One of the ladies most intimate with the empress was the wife of Prince Richard Metternich, the Austrian ambassador. This lady seems to have had personal and political ends in view, and to have succeeded in inducing the empress to adopt and further them. That she was a dangerous and false friend may be judged from a speech she made when remonstrated with for countenancing and encouraging a project, favored by the empress, of making a promenade in the forest of Fontainebleau with her court-ladies in skirts which, like those in the old Scotch ballad, should be "kilted up to the knee." "You would not have advised your own empress," it was said to her, "to appear in such a garb." "Of course not," replied the ambassadress; "but my empress is of royal birth.—a real empress; while yours, ma chère, was Mademoiselle de Montijo!"
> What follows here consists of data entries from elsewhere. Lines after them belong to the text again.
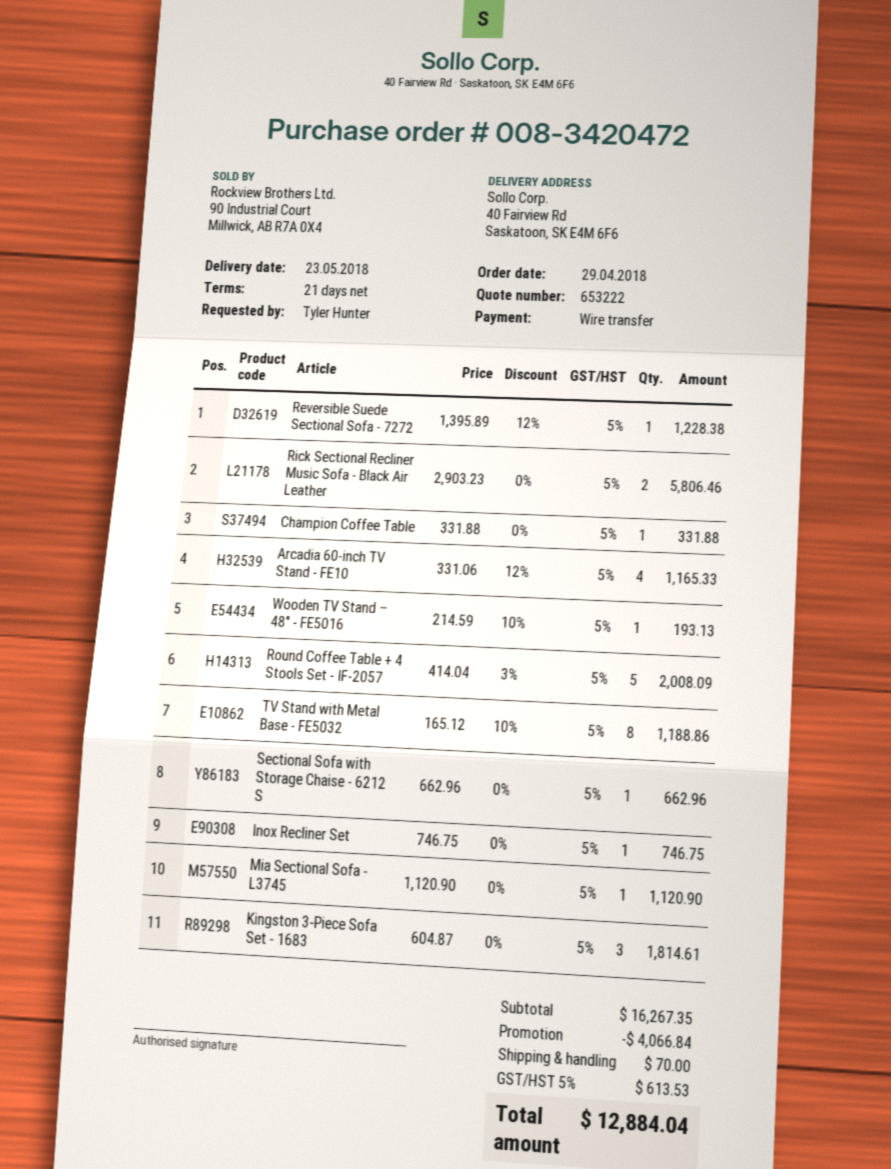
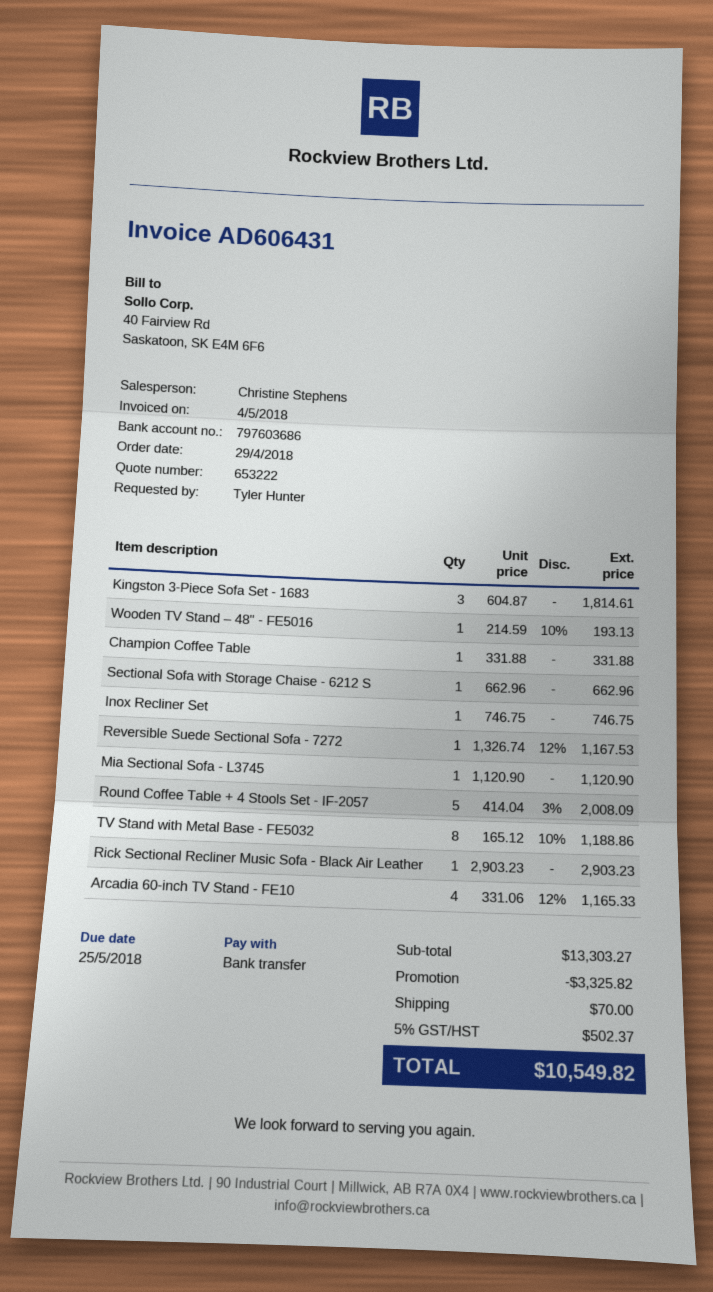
Reversible Suede Sectional Sofa - 7272: 1 x 1395.89 - 12% = 1228.38 -> 1 x 1326.74 - 12% = 1167.53
Rick Sectional Recliner Music Sofa - Black Air Leather: 2 x 2903.23 = 5806.46 -> 1 x 2903.23 = 2903.23
subtotal: 16267.35 -> 13303.27
discount: 4066.84 -> 3325.82
tax: 5% = 613.53 -> 5% = 502.37
total: 12884.04 -> 10549.82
Brought up in private life, not early trained to the self-abnegation demanded of princesses, the Empress Eugénie did not bring into her new sphere all the aplomb and seriousness about little things which are early inculcated on ladies brought up to the profession of royalty. The career for which she had formed herself was that of a very charming woman; and one secret of her fascination was the sincerity of the interest she took in those around her. She loved to study character, to see into men's souls. She loved to be adored, while irresponsively she received men's homage. She especially liked the society of famous men, and when she was to meet them, she took pains to inform herself on the subjects about which they were most likely to converse.
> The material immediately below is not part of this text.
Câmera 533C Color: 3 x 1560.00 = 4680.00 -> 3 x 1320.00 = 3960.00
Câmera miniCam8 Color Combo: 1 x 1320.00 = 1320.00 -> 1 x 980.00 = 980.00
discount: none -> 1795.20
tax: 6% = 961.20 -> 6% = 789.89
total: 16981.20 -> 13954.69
That Queen Victoria loves her as a sister and a friend, is a testimony to her dignity and goodness; and we have her husband's own opinion of her, published on her fête-day, Dec. 15, 1868, after nearly sixteen years of marriage. The emperor had under his control a monthly magazine called "Le Dix Décembre," in which he often inserted articles from his own pen. The manuscript of this, in his own handwriting, was found in 1870 in the sack of the Tuileries. He omits all mention of his wife's Scotch ancestry, neither does he allude to her school-days in England. He speaks of her as a member of one of the most distinguished families in Spain, extols her father's attachment to the house of Bonaparte, and tells how she and her sister were placed at the Sacré Cœur, near Paris, declaring that "she acquired, we may say, the French before the Spanish language." He goes on to speak of her, not as the leader of a giddy circle of fashion in Madrid, as Washington Irving describes her, but as the thoughtful, studious young girl, with a precocious taste for social problems and for the society of men of letters; and he adds that after her marriage her simple, natural tastes did not disappear. "After her visit to the cholera patients at Amiens," he says, "nothing seemed to surprise her more than the applause that everywhere celebrated her courage. She seemed at last distressed by it.... At Compiègne," he also tells us, "nothing can be more attractive than five o'clock tea à l'impératrice; though," he adds slyly, "sometimes she is a little too fond of argument."

Assuredly she filled a difficult place, and filled it well; but the court of the Second Empire was all spangles and tinsel. It was composed of men and women all more or less adventurers. It was the court of the nouveaux riches and of a mushroom aristocracy. There were prizes to be won and pleasures to be enjoyed, and it was "like as it was in the days of Noë, until the flood came, and swept them all away."